# DATA SECTION
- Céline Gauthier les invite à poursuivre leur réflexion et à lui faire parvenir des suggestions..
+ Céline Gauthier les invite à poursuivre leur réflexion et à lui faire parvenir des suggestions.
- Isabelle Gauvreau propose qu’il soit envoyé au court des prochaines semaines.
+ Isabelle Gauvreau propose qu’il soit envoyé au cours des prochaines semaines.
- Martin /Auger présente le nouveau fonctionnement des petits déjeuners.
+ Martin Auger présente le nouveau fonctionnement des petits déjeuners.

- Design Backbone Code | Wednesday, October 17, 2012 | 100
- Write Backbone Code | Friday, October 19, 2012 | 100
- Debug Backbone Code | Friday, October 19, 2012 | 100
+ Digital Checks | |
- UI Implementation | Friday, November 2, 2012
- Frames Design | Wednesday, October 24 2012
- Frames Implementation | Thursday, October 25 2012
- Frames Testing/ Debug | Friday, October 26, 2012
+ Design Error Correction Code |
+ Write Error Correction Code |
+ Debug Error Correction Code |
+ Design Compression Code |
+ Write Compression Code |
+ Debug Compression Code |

...

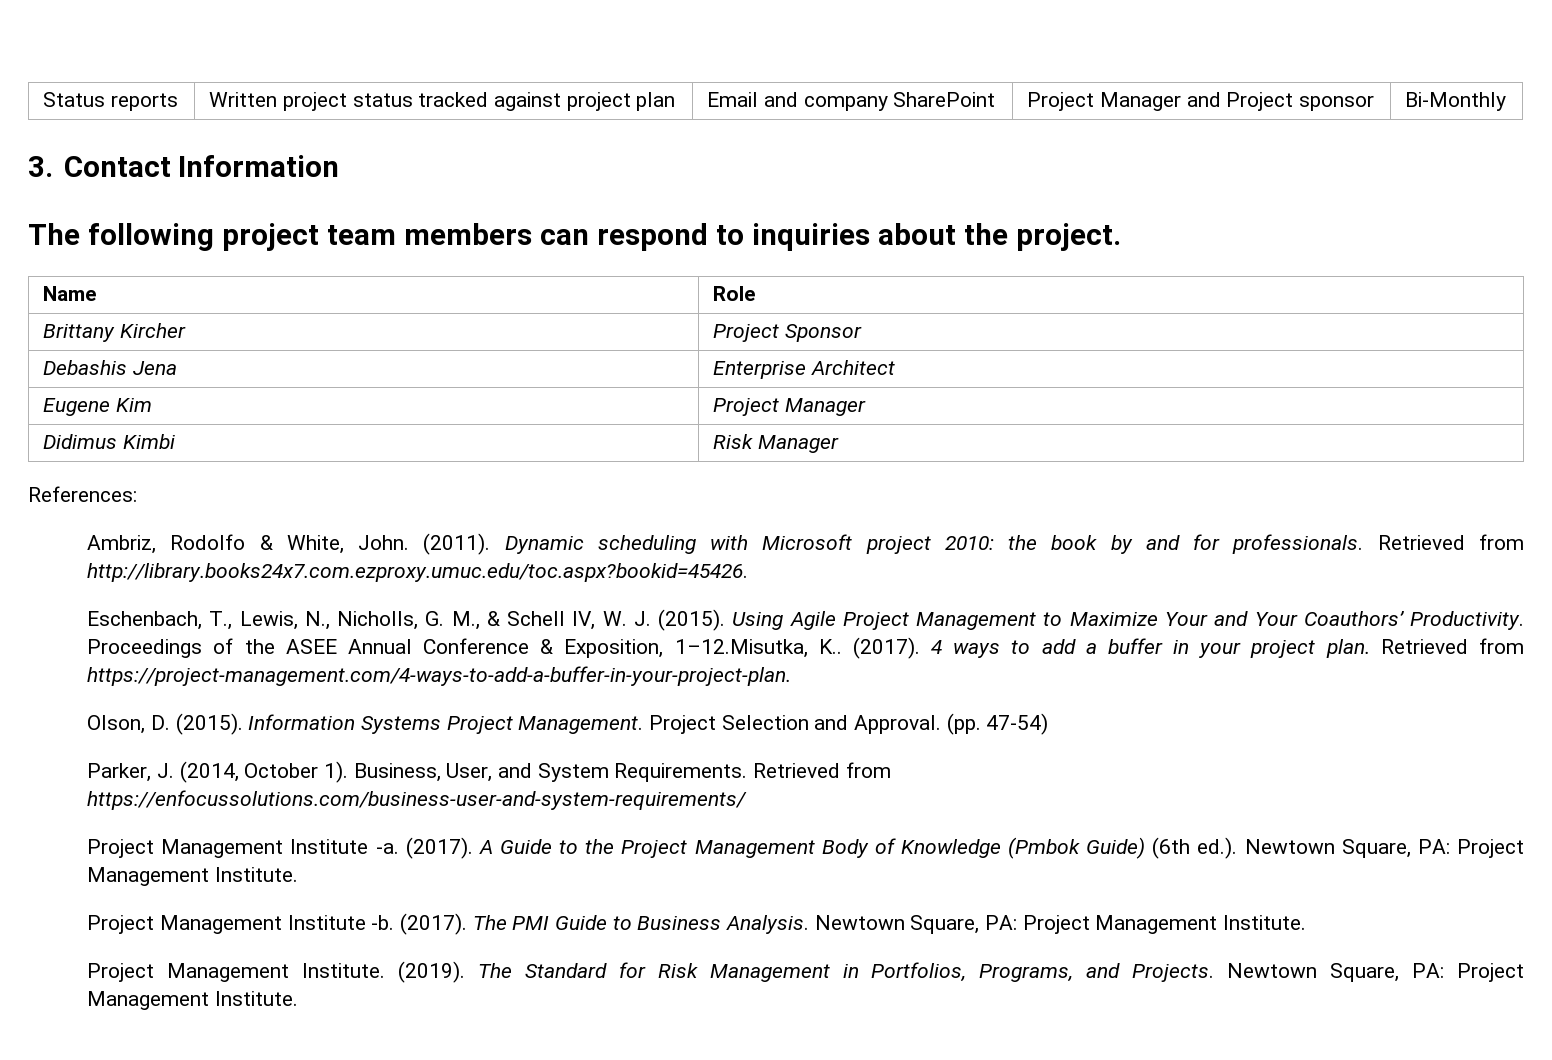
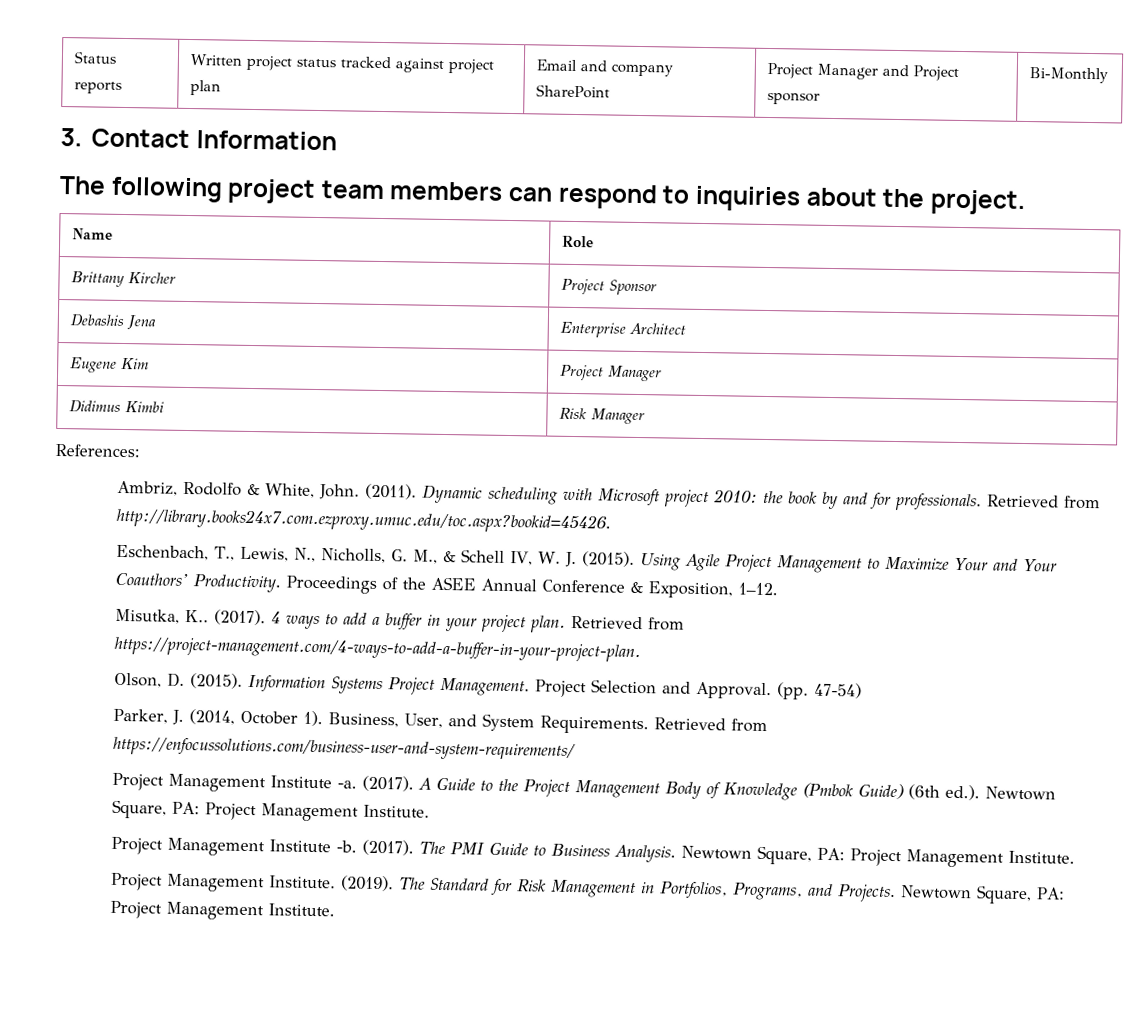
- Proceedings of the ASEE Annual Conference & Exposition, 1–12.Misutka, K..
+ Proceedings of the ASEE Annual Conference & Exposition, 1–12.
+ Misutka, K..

---

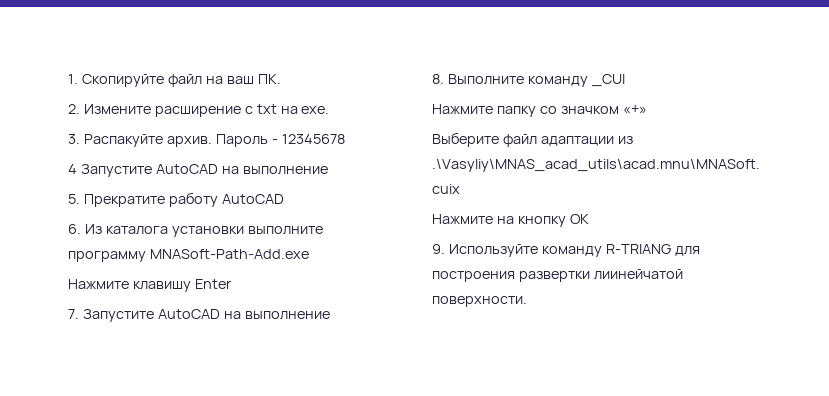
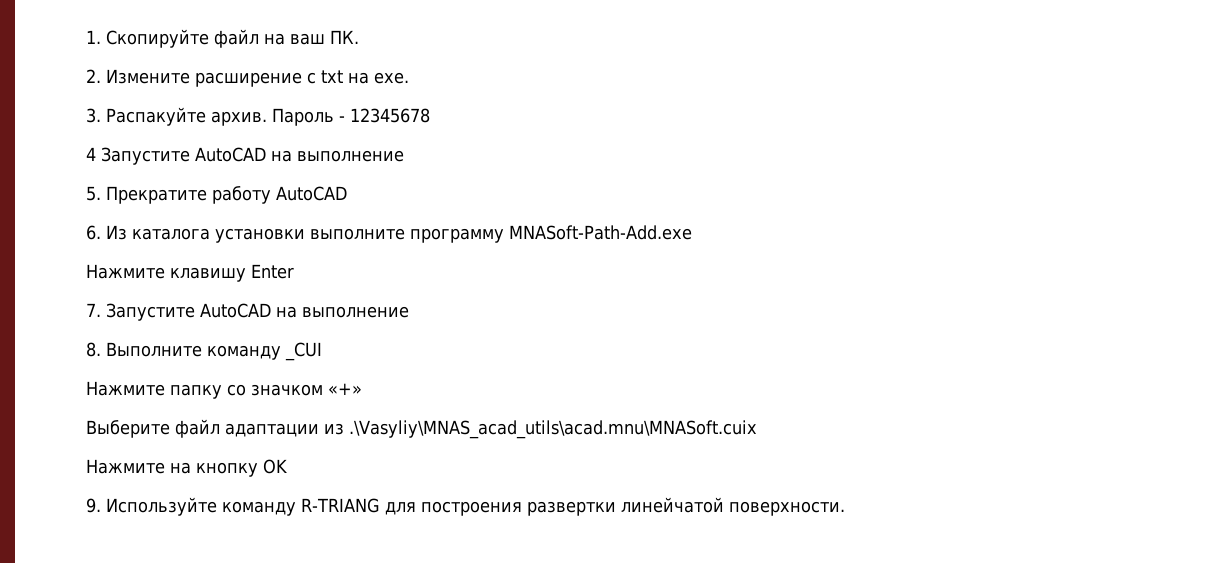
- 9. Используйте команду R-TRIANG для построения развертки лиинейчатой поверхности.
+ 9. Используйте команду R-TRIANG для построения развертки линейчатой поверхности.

# EXERCISE REQUIREMENTS
Restate word for word the entries above from the line with "- Céline Gauthier" through the line with "Debug Compression Code |", inclusive, leaving out everything else.

# WRITTEN RESPONSE
- Céline Gauthier les invite à poursuivre leur réflexion et à lui faire parvenir des suggestions..
+ Céline Gauthier les invite à poursuivre leur réflexion et à lui faire parvenir des suggestions.
- Isabelle Gauvreau propose qu’il soit envoyé au court des prochaines semaines.
+ Isabelle Gauvreau propose qu’il soit envoyé au cours des prochaines semaines.
- Martin /Auger présente le nouveau fonctionnement des petits déjeuners.
+ Martin Auger présente le nouveau fonctionnement des petits déjeuners.

- Design Backbone Code | Wednesday, October 17, 2012 | 100
- Write Backbone Code | Friday, October 19, 2012 | 100
- Debug Backbone Code | Friday, October 19, 2012 | 100
+ Digital Checks | |
- UI Implementation | Friday, November 2, 2012
- Frames Design | Wednesday, October 24 2012
- Frames Implementation | Thursday, October 25 2012
- Frames Testing/ Debug | Friday, October 26, 2012
+ Design Error Correction Code |
+ Write Error Correction Code |
+ Debug Error Correction Code |
+ Design Compression Code |
+ Write Compression Code |
+ Debug Compression Code |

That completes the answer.